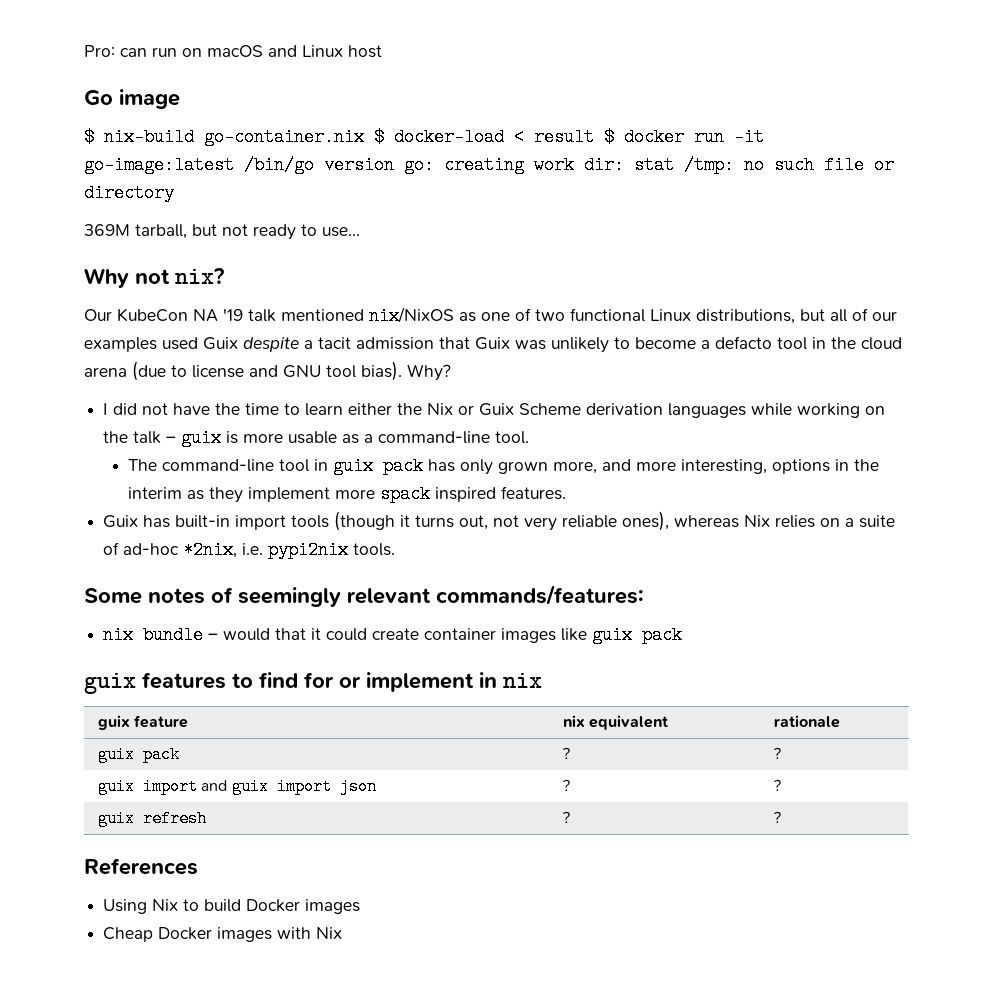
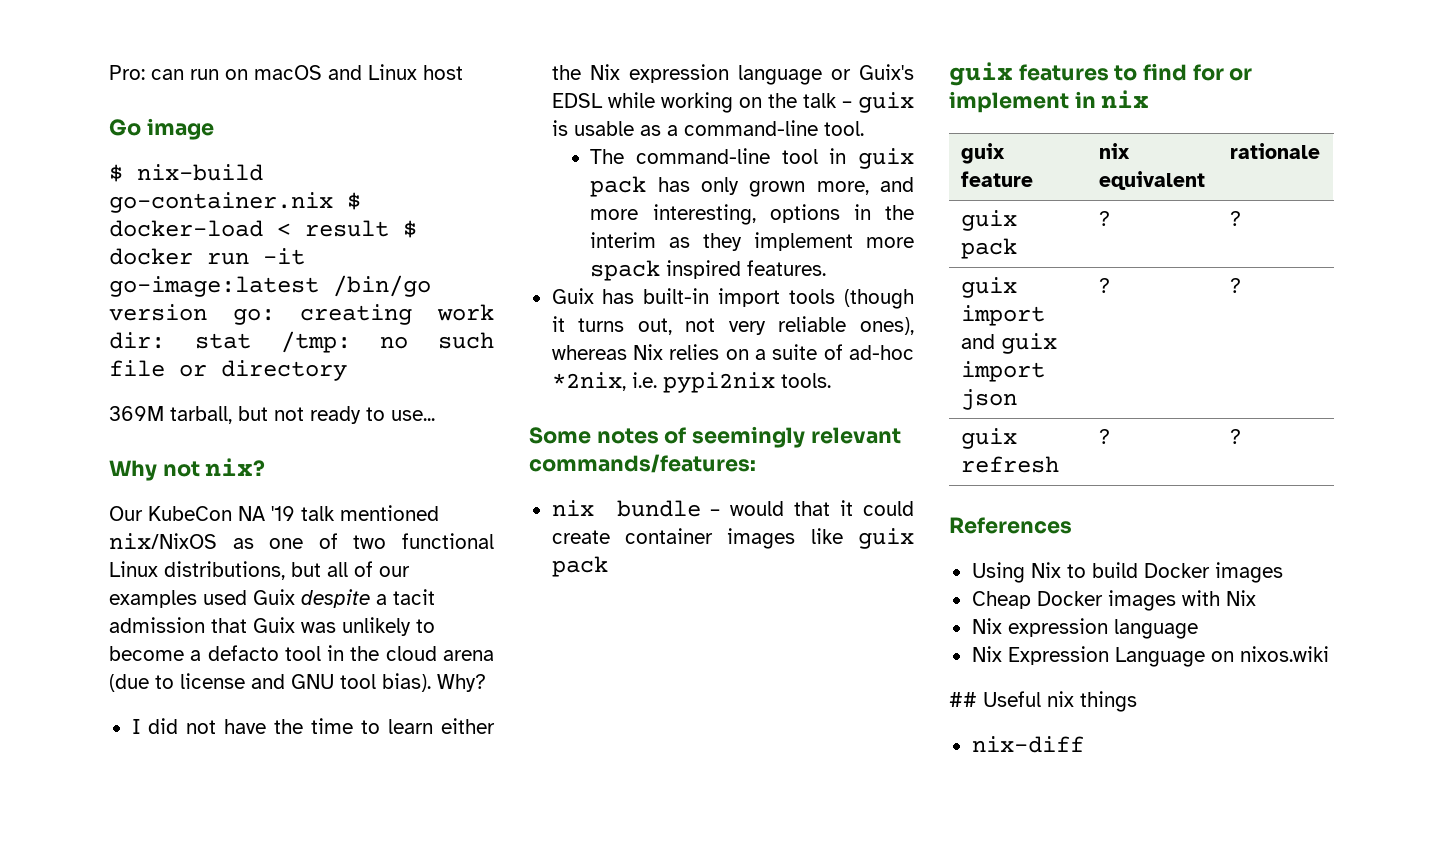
- I did not have the time to learn either the Nix or Guix Scheme derivation languages while working on the talk – guix is more usable as a command-line tool.
+ I did not have the time to learn either the Nix expression language or Guix's EDSL while working on the talk – guix is usable as a command-line tool.
  Cheap Docker images with Nix
+ Nix expression language
+ Nix Expression Language on nixos.wiki
+ ## Useful nix things
+ nix-diff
• • • •
* [WORK TO BE COMPLETED] Retype the records verbatim, excluding each image they hold.

* [ANSWER TO THE EXERCISE]
- I did not have the time to learn either the Nix or Guix Scheme derivation languages while working on the talk – guix is more usable as a command-line tool.
+ I did not have the time to learn either the Nix expression language or Guix's EDSL while working on the talk – guix is usable as a command-line tool.
  Cheap Docker images with Nix
+ Nix expression language
+ Nix Expression Language on nixos.wiki
+ ## Useful nix things
+ nix-diff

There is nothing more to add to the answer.